Brunton Flex Stove

I first saw Brunton’s Flex stove at a trade show ages ago when the brand was getting launched in the UK, but it’s fell on its arse and Brunton is nowhere in the UK market. It do hope that changes though. It’s a shame actually, because although many camping stoves are made in the same factory or to the same design (Primus, Snow Peak, Markill, Optimus and Brunton etc often have the same basic chassis), there’s always tweaks in the spec ordered by the different brands that make them stand out, or indeed not stand out.
With that in mind, the Flex is very similar to the Optimus Crux, but is also very different. The valve body is machined differently, there’s four very curved pot supports to the Crux’s less swoopy looking three, but they both have that cracking wide burner that I love on the Optimus Crux and Crux Lite.
The Flex comes in at gram lighter than advertised at 96g which is fine, and when you add in the folding feature that it shares with the Crux you’re got a bit of kit that just disappears. In the wee stuck-on photies below you can see the little pouch that keeps the stove in the hollow bit at the bottom of your gas canister. I don’t know if I’ll use that all the time or not, it looks a bit like supreme faffery, but I suppose one trip out will get the measure of it.
It’s a kinda cool bit of kit, I like the more robust feeling valve compared to the Optimus version, and it looks easy stripped for maintenance, but time will tell whether it’s really any different. The Crux Lite has been my favourite stove for over a year, so this’ll have to be good.
Anodised orange as well, Help ma’ Boab!

13 thoughts on “Brunton Flex Stove”

  1. Anodised Orange……mmmmmmmmm

    That would go nicely with an ME Xero 250, POE Ether Thermo 6 and a Karrimor Alpiniste 45+10 (possibly even a Pro Action Hike-Lite)

    I want one…

  2. Brunton is part of the Silva/Gerber group and they do have distribution here, I’ve seen the whole range and it does have some cool stuff, like stick-on gauges for your gas canisters and aluminium pots with green anodosing! Plus a bunch of other derivative designed but again very cool-looking stoves.
    But, from what I can gather, retailers were horrified at the prices (I have the list somewhere, I’m sure the Flex was nearly £90…), and it has to compete with all the established stuff, MSR’s Pocket Rocket and the bargain wonder of Coleman’s F1 for example.
    So they are in the UK, but finding them is another matter. Long story short, my one is from the US!

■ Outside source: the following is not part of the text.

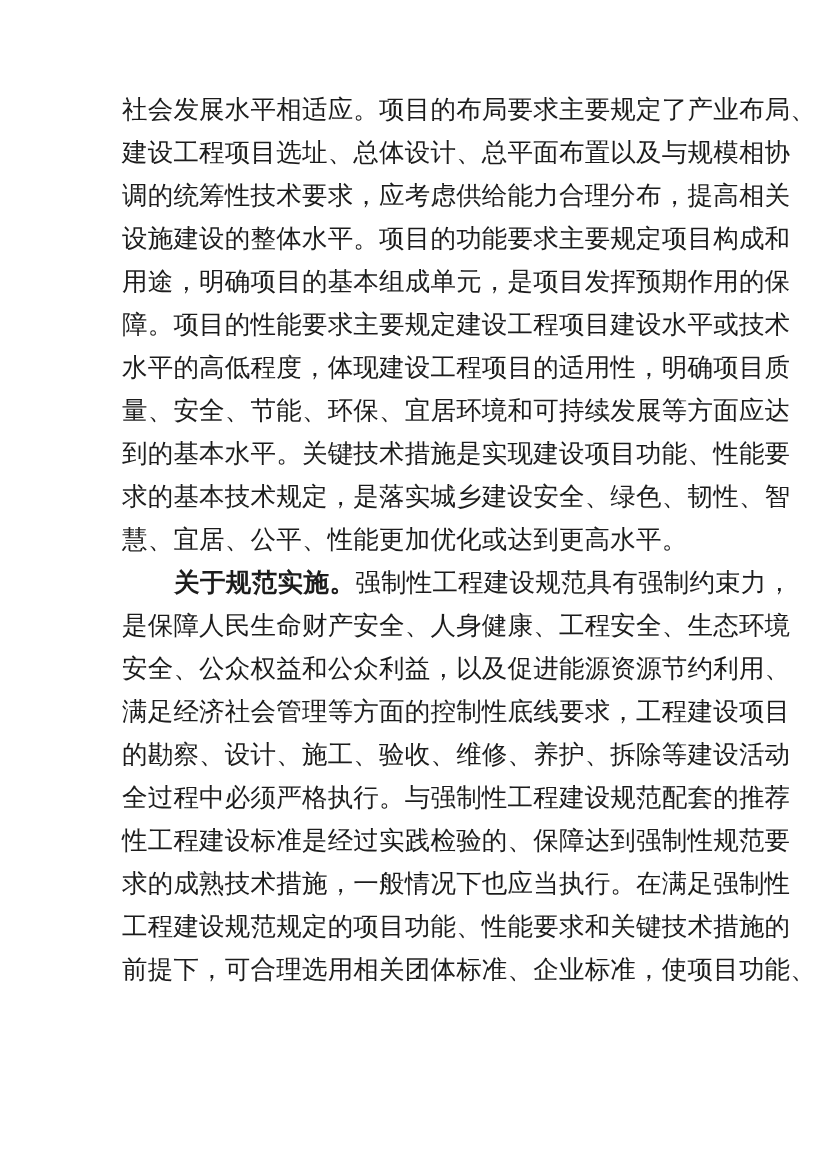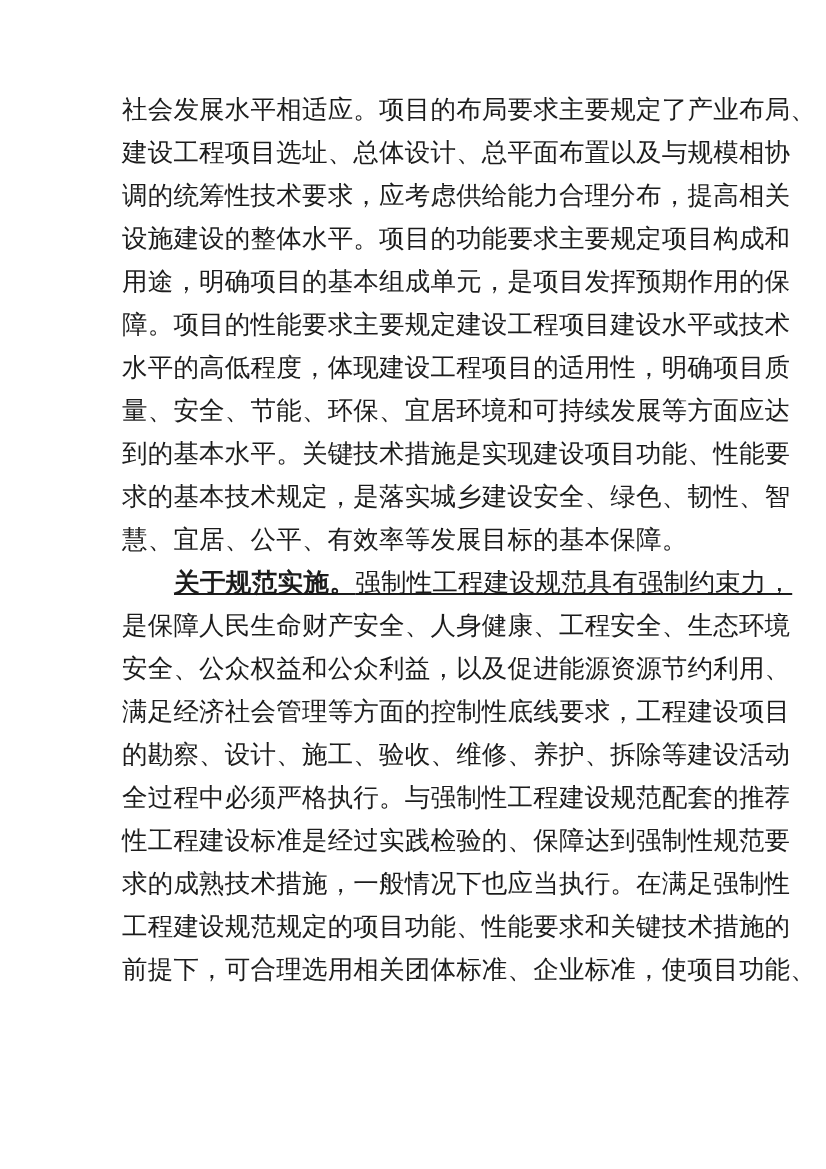"慧、宜居、公平、有效率等发展目标的基本保障。" span { text: 有效率等发展目标的基本保障 -> 性能更加优化或达到更高水平 }
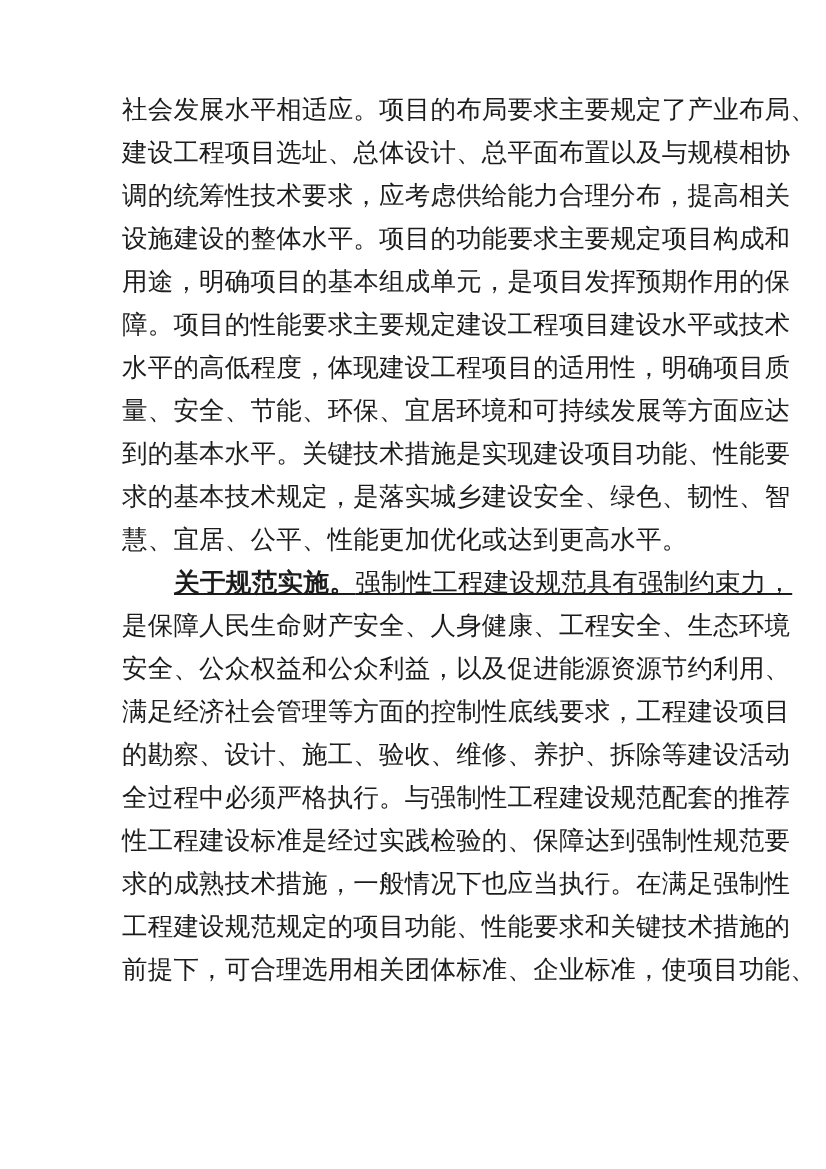"关于规范实施。强制性工程建设规范具有强制约束力，" .indent2 { text-decoration: underline -> none }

  3. Side by side test against the crux needs to be done !
    Weight boiling time etc and of course green vs orange now thats a tough one !

  4. I love my Optimus Crux. I had my head turned briefly by the Brunton until I saw the price! Ouch! So pretty though. She’s like one of those uptown office girls you know is out of your league!

    As for the wee baggie that sits under gas cart, I can’t get it to fit a 200 cart and keep the lid on my Titan kettle so now the Crux just goes in my mug along with the fire-steel and Primus stove feet (genius bit of kit).

  5. I’ll second that – F1, stove feet, firesteel, windshield and folding ti spoon in a Vargo ti lite. The only addition is a miniscule folding plastic mug that means I can enjoy a brew whilst boiling more water.

  6. Aye, the pouch is a bit bulky, I can’t see it lasting.
    Looks like we’ve all got our cook-kit dialled in, it’s great when that’s sorted. Keep me from my cuppa at your peril.
    I looked at those Primus feet recently. It’s one of those things that I’ve never thought I needed, but now I’ve seen, is making me paranoid for not having it…
    Mmmffff.

  7. You don’t ‘need’ the feet. I took them on a recent four day trip along with a 200 size MSR gas cart and realised that they didn’t even fit that brand! Deadweight, all 23grams of it ;-)

  8. The Jetboil feet (an extra which comes with the adaptor for non-Jetboil pans), are by far the best design. The triangular centre frame fits snugly over the valve collar on your gas container & the legs fold neatly along each side of the triangle. Drop it in your mug, drop in the gas, inverted & the thing takes up virtually no space at all but stops the valve knocking against the bottom of your mug.
    Expensive though at around £13 for the kit, especially as I don’t have a Jetboil(managed to sell on the pan fitting though)!

  9. Hmm, I did have to wander about looking for a flat rock to cook on last time out.
    This line of enquiry has given me a plan though, more later.